### [Dataset extract]
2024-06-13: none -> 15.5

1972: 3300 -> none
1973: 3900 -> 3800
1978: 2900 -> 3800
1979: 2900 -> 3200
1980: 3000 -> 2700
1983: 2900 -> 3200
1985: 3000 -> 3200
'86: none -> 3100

### [Your goal]
Repeat each record verbatim.

### [Task result]
2024-06-13: none -> 15.5

1972: 3300 -> none
1973: 3900 -> 3800
1978: 2900 -> 3800
1979: 2900 -> 3200
1980: 3000 -> 2700
1983: 2900 -> 3200
1985: 3000 -> 3200
'86: none -> 3100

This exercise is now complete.